In this age of cell phone selfies popping up all over the Web capturing self-portraits of celebrities, wannabe celebrities, teenagers, adults, toddlers (who've grabbed their parents phones to imitate them with often hilarious parodies of said parents,) and even shamed political figures one would think would know better, I pondered the selfies of former days. Of course, those selfies were created by accomplished artists. What do those self-portraits say about their subjects, the artists themselves? I'm sure many of them were honest portrayals but, even before the days of photo-shopped enhancements, there must have been the temptation to paint one's self in the most flattering light. So, this week I've searched the Internet and harvested a few of those 18th century selfies for your edification and enjoyment:
Judging by these self-portraits of Decreux, this one from 1793, the artist
had quite a sense of humor. But there's something about his expression, here, that
makes me think I wouldn't want to get on his wrong side and become the butt of his jokes.
I can imagine the title for this self-portrait as Gotcha! 
Now, here is an artist who took himself VERY seriously but you
probably would have too if you'd been Jacques-Louis David painting
 this while imprisoned during the French Revolution in 1784.


Blame my art history ignorance but, until I began hunting down 18th century artists for my research, I was unaware of the number of accomplished female artists of the era. Here, in all their finery, are just a couple I ran across:

Yes, female artists of the time were expected to paint dressed up in their
 fashionable ensembles as seen here in Adelaide Labille-Guiard's self-portrait 
with pupils in 1784. 
(I can't even eat a bowl of spaghetti without splattering it all over my clothes!)

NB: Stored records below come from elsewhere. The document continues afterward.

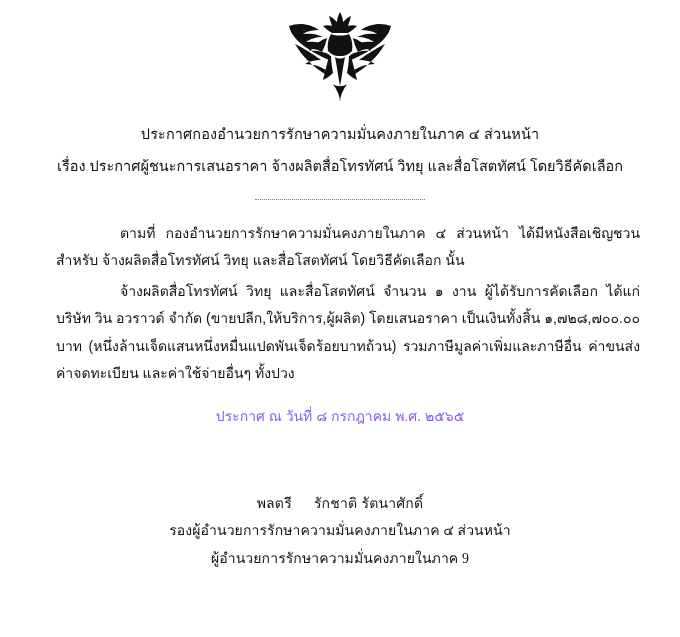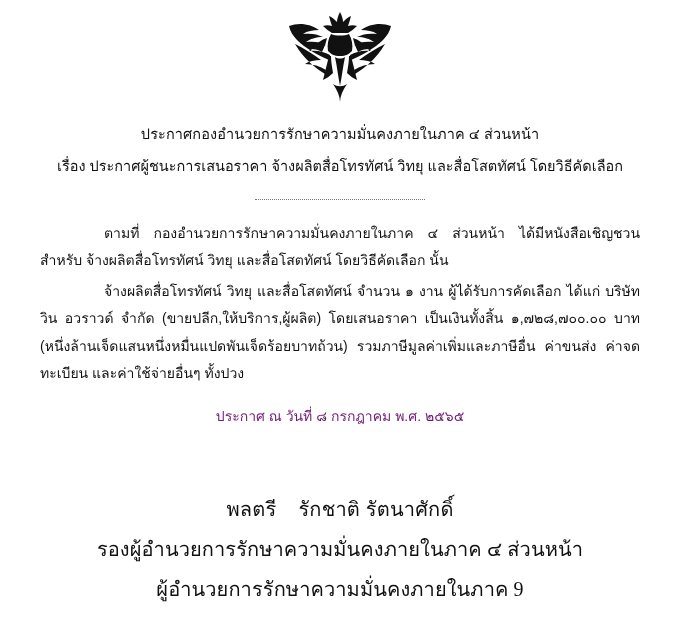"ตามที่" .para { margin: 0 0 4px 0 -> 0 0 4px 16px }
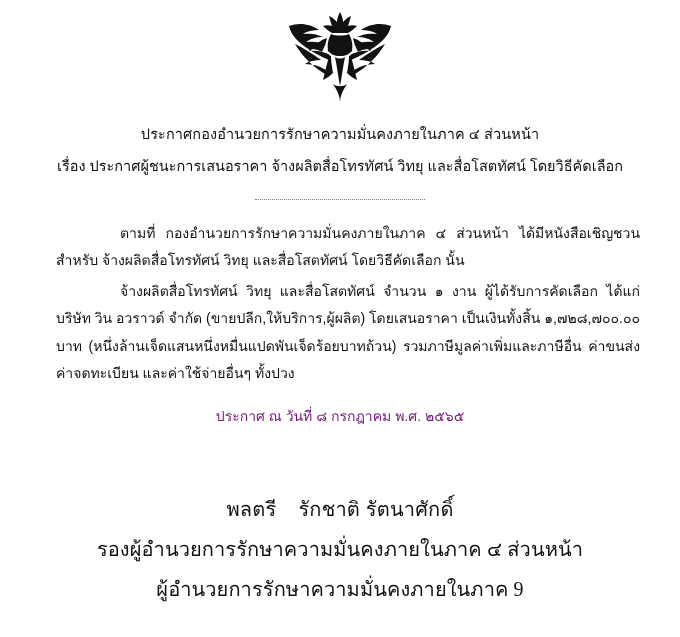"ประกาศ ณ วันที่ ๘ กรกฎาคม" .date-line { color: #701a75 -> #8b5cf6 }
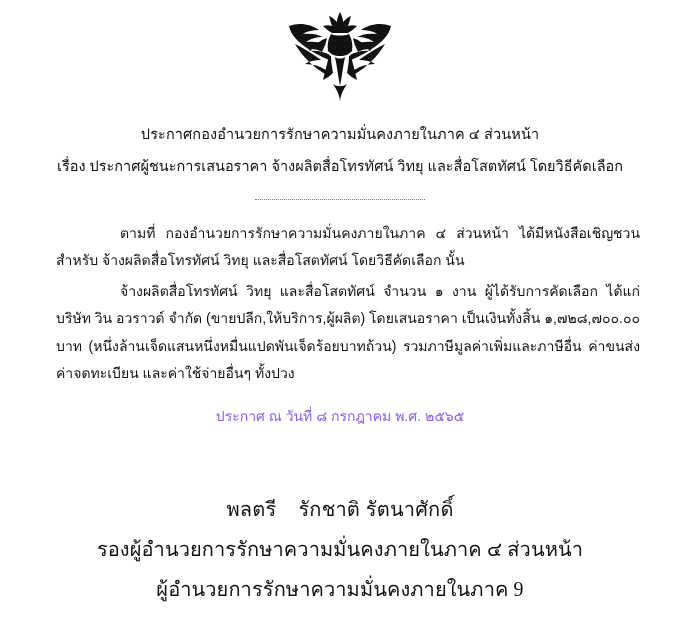"พลตรี รักชาติ รัตนาศักดิ์" .sign-block { font-size: 20px -> 14px }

This beauty, Marie-Gabrielle Capet, appears to like what she sees 
in her 1783 self-portrait, but who could blame her?


I ran across a number of self-portraits, male and female, featuring artists 
shading their eyes as here with Sir Joshua Reynolds in 1745.

Perhaps those artists plagued with sun in their eyes should have followed 
the example of Jean-Baptiste-Siméon Chardin as seen in his 1775 self-portrait
 wearing a clever visor and, take note ladies, protecting his hair with a turban!

Gotta love a man who puts his dog before him!
 This is the self-portrait of Englishman, William Hogarth with his pug, Trump, in 1745.

The Author's 18th Century Selfie 
(with a little help from Louise Élisabeth Vigée Le Brun)

Have a good week, dear Reader. Thanks for stopping by...Y'all come back now!